Q. It seems the dollar may have a long drop ahead as our government continues to ignore the burgeoning federal and trade deficits. With war costs mounting and the Chinese and Japanese moving away from the dollar, I am wondering how to hedge against a fall. Could you suggest a good investment against a falling dollar?

----M.H., by e-mail from Dallas


A. Many readers have sent in variations on this question, including one (E.B. in Dallas) who sent copies of colorful and pretty--- but worthless--- currencies. Most people don't want to think about runaway inflation. Virtually everyone has real difficulty with what might be called a "measured response." It's altogether too easy to go to extremes.

So let's consider the problem in three stages, recognizing that we may never go beyond stage one:

•  Stage one is a decline in the dollar that stays in a range that requires material adjustment but not radical change. It entails the kind of inflation pressures we experienced in the late 70's.

•  Stage two will occur when we lose our position as consumer of last resort. The dollar would be deposed as the world's reserve currency. A significant reduction in our standard of living would follow, as happened with Great Britain when the Pound was unseated as reserve currency.

•   The third stage would occur when there is wholesale weaseling from government on promised benefits such as Social Security and Medicare. This will create institutional chaos and circumstances worse than the Great Depression. Without major changes, this could easily happen to our children.

We're in the first stage today. This requires that we practice real asset diversification. That means favoring Treasury inflation protected notes over conventional coupon securities. It means owning shares in an unhedged international bond fund or certificates of deposit in other currencies like those offered by Everbank (www.everbank.com) as well as domestic fixed income funds. It means investing in energy companies, particularly those with domestic reserves.

It also means having real international equity diversification, probably through the ownership of small international companies and basic industry shares in developing countries--- remember, the biggest international companies often get more of their earnings in the United States than major American companies, e.g. Sony and Coca Cola.

If you are young and securely employed (almost mutually exclusive today) this is also a good time to maximize your home mortgage--- but NOT maximize the size and cost of your home. You can repay the debt in dollars that are worth less than the dollars you borrow. Otherwise, this is a good time to eliminate short-term debt, regardless of your age. All these steps will spread your risk and reduce your vulnerability to our currency. They will not make you rich.

The second stage will begin when, and if, the dollar loses its position as the global reserve currency. When that happens we'll be forced to eliminate our trade deficit and increase our savings rate. Foreigners won't be saving for us. This will bring high interest rates, high inflation, and a significant reduction in our standard of living. The best protection is having needed work skills, little or no debt, flexibility, and a willingness to buy fewer services. Note that none of this involves investing. We could be in this stage before the next Presidential election. In stages one and two gold will be a good "investment" because it will gain relative value.

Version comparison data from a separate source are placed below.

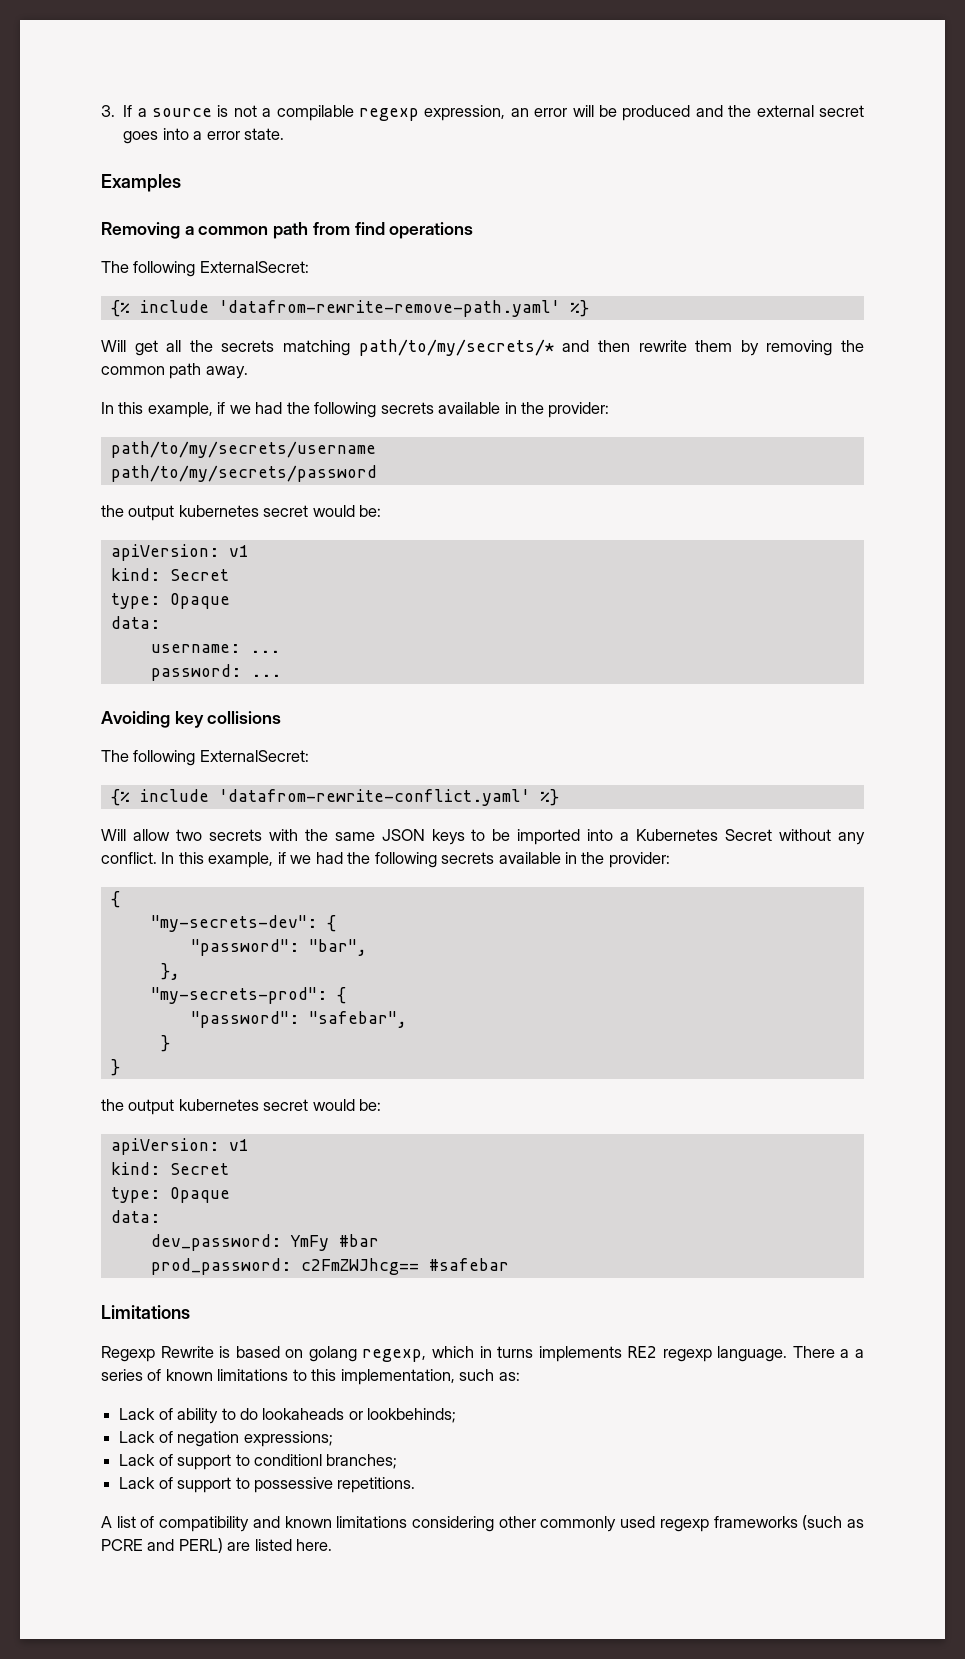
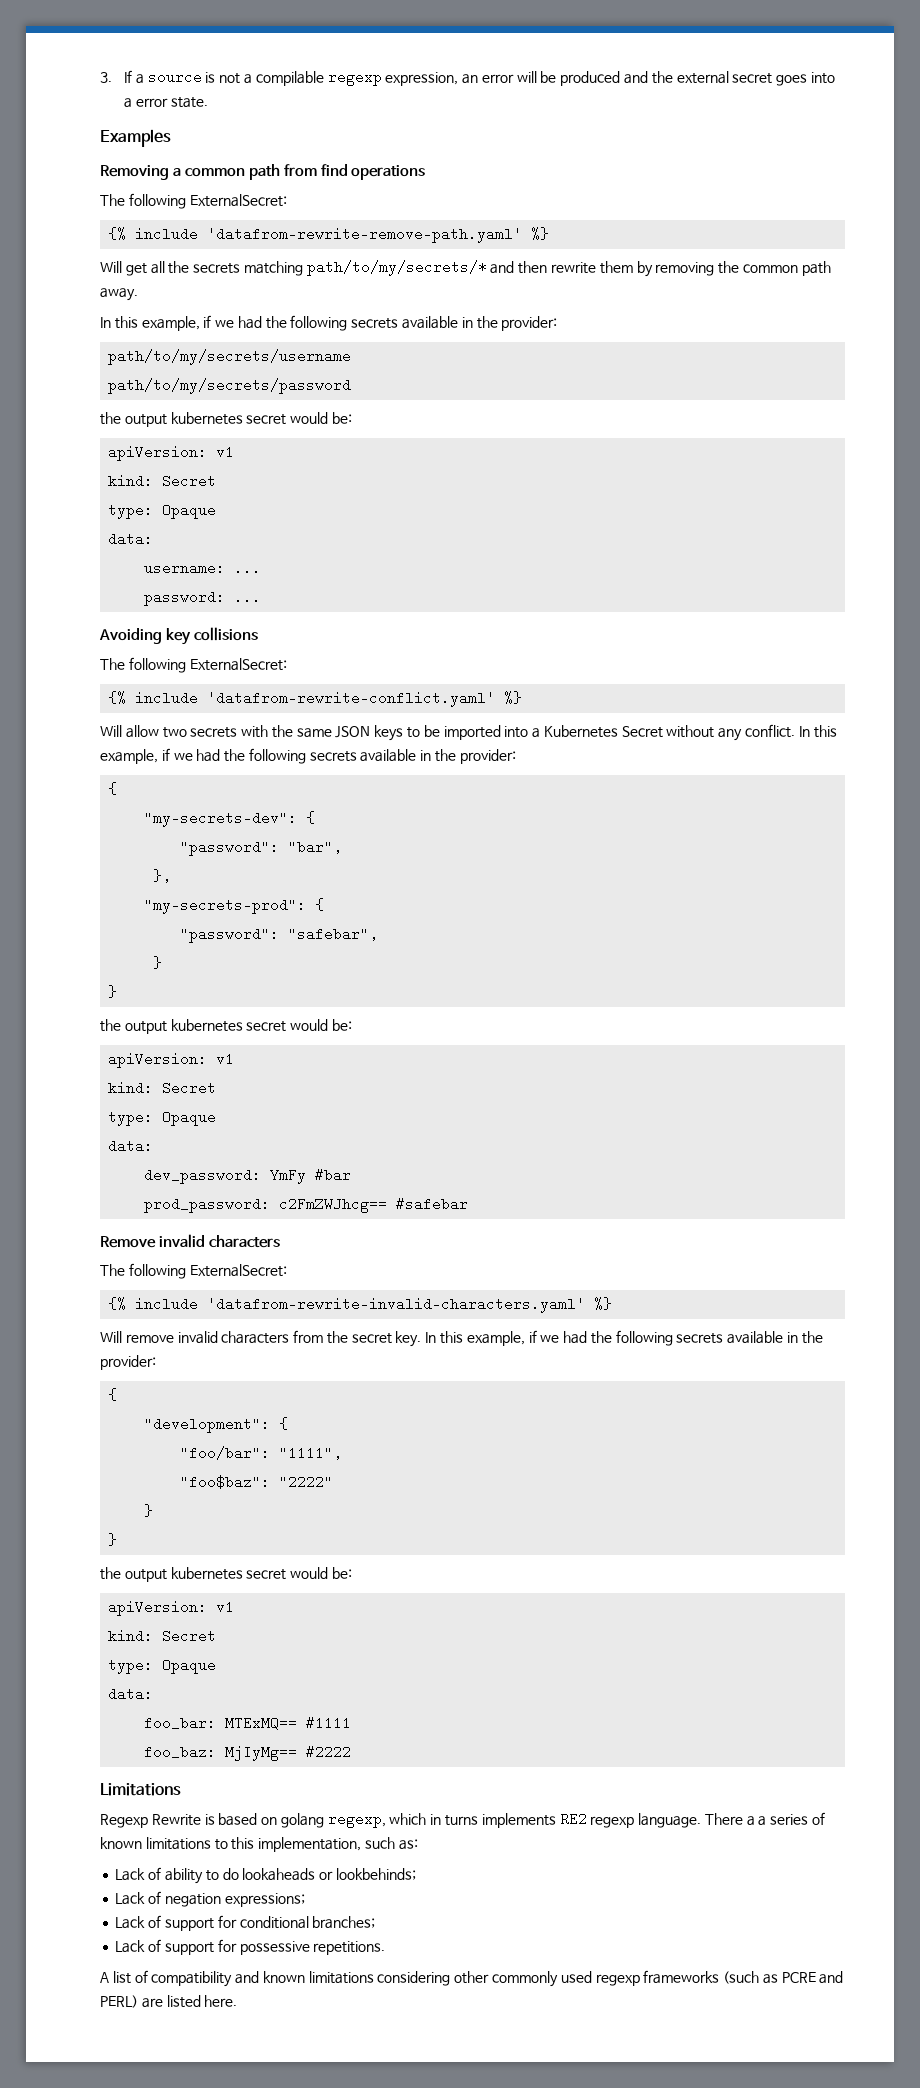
+ Remove invalid characters
+ The following ExternalSecret:
+ {% include 'datafrom-rewrite-invalid-characters.yaml' %}
+ Will remove invalid characters from the secret key. In this example, if we had the following secrets available in the provider:
+ {
+ "development": {
+ "foo/bar": "1111",
+ "foo$baz": "2222"
+ }
+ }
+ the output kubernetes secret would be:
+ apiVersion: v1
+ kind: Secret
+ type: Opaque
+ data:
+ foo_bar: MTExMQ== #1111
+ foo_baz: MjIyMg== #2222
- Lack of support to conditionl branches;
+ Lack of support for conditional branches;
- Lack of support to possessive repetitions.
+ Lack of support for possessive repetitions.

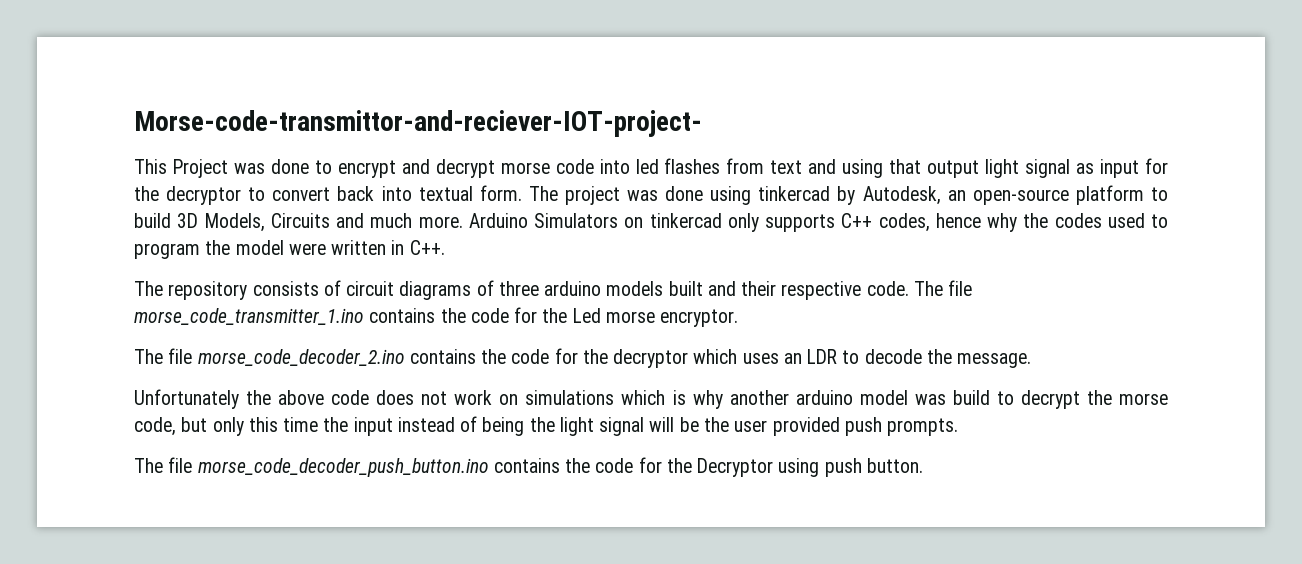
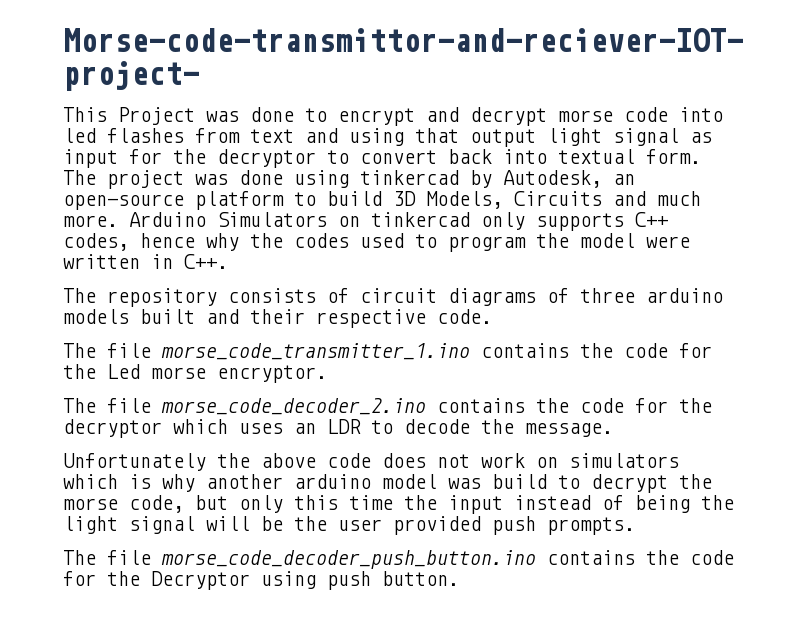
- The repository consists of circuit diagrams of three arduino models built and their respective code. The file morse_code_transmitter_1.ino contains the code for the Led morse encryptor.
+ The repository consists of circuit diagrams of three arduino models built and their respective code.
+ The file morse_code_transmitter_1.ino contains the code for the Led morse encryptor.
- Unfortunately the above code does not work on simulations which is why another arduino model was build to decrypt the morse code, but only this time the input instead of being the light signal will be the user provided push prompts.
+ Unfortunately the above code does not work on simulators which is why another arduino model was build to decrypt the morse code, but only this time the input instead of being the light signal will be the user provided push prompts.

The third stage will begin when our government is down to two ugly choices, printing money or defaulting on promised benefits, particularly the massive promises of Medicare. This is the runaway inflation that concerns some readers.

Impossible, you say?

We've already done it. It could happen again. When our first currency, the Continental, became worthless after the Revolutionary War, it led to the only armed insurrection against government in our history, Shea's Rebellion in Massachusetts. Many gold enthusiasts expect such runaway inflation.

What the gold bugs don't consider is that when paper money is worthless and gold has value, we won't have an exchange economy anymore. If that happens, a 357 Magnum revolver will be worth its weight in gold. Today, however, you can buy a good gun for the price of one ounce of gold.